* ENTRIES SHOWN
· · · · ·
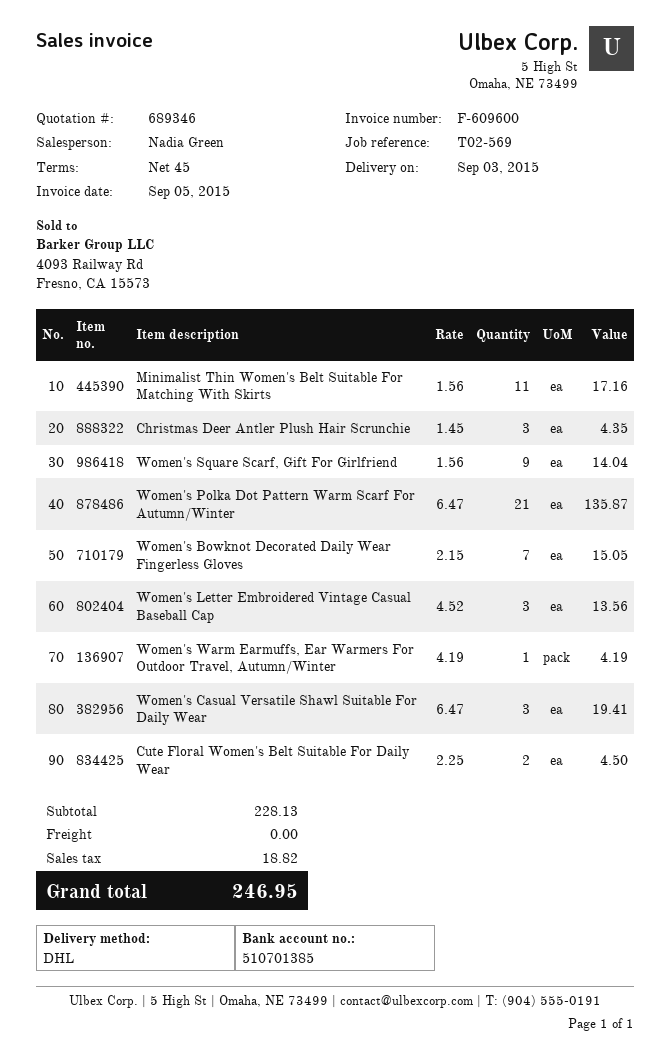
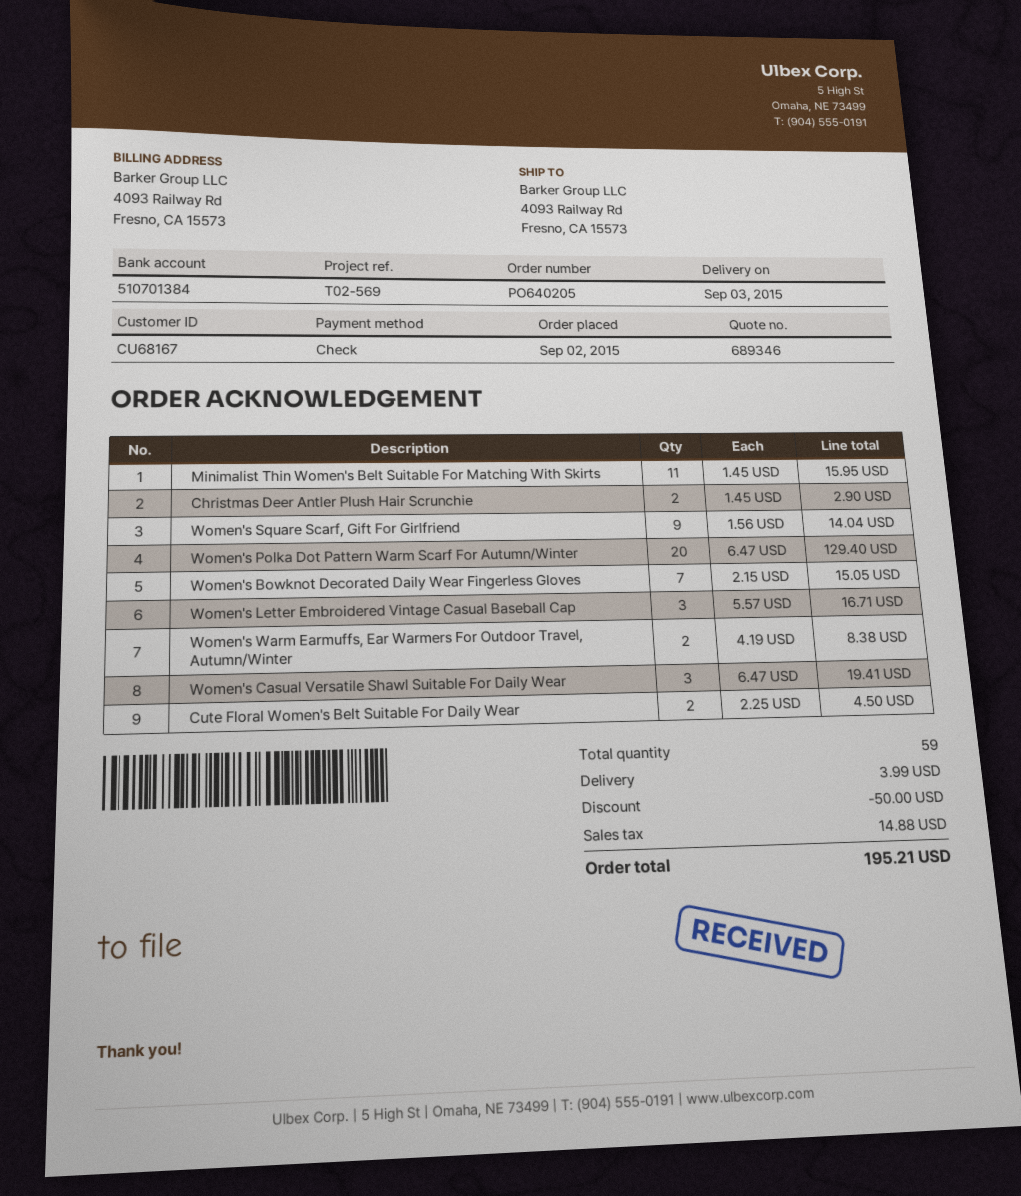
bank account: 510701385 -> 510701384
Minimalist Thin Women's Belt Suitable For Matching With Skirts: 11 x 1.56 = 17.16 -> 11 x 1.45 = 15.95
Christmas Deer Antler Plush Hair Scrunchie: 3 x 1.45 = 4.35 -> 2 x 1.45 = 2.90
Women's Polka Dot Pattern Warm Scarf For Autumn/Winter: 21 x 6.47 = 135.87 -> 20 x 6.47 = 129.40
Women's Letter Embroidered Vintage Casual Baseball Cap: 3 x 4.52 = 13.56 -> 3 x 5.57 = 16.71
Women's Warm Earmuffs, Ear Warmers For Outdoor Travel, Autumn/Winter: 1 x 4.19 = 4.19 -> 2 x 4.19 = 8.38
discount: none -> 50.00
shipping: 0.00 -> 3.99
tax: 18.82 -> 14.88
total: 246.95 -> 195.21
· · · · ·
* TASK
Before printing anything, remove the pictures; then print all the records exactly.

* OUTPUT BELOW
bank account: 510701385 -> 510701384
Minimalist Thin Women's Belt Suitable For Matching With Skirts: 11 x 1.56 = 17.16 -> 11 x 1.45 = 15.95
Christmas Deer Antler Plush Hair Scrunchie: 3 x 1.45 = 4.35 -> 2 x 1.45 = 2.90
Women's Polka Dot Pattern Warm Scarf For Autumn/Winter: 21 x 6.47 = 135.87 -> 20 x 6.47 = 129.40
Women's Letter Embroidered Vintage Casual Baseball Cap: 3 x 4.52 = 13.56 -> 3 x 5.57 = 16.71
Women's Warm Earmuffs, Ear Warmers For Outdoor Travel, Autumn/Winter: 1 x 4.19 = 4.19 -> 2 x 4.19 = 8.38
discount: none -> 50.00
shipping: 0.00 -> 3.99
tax: 18.82 -> 14.88
total: 246.95 -> 195.21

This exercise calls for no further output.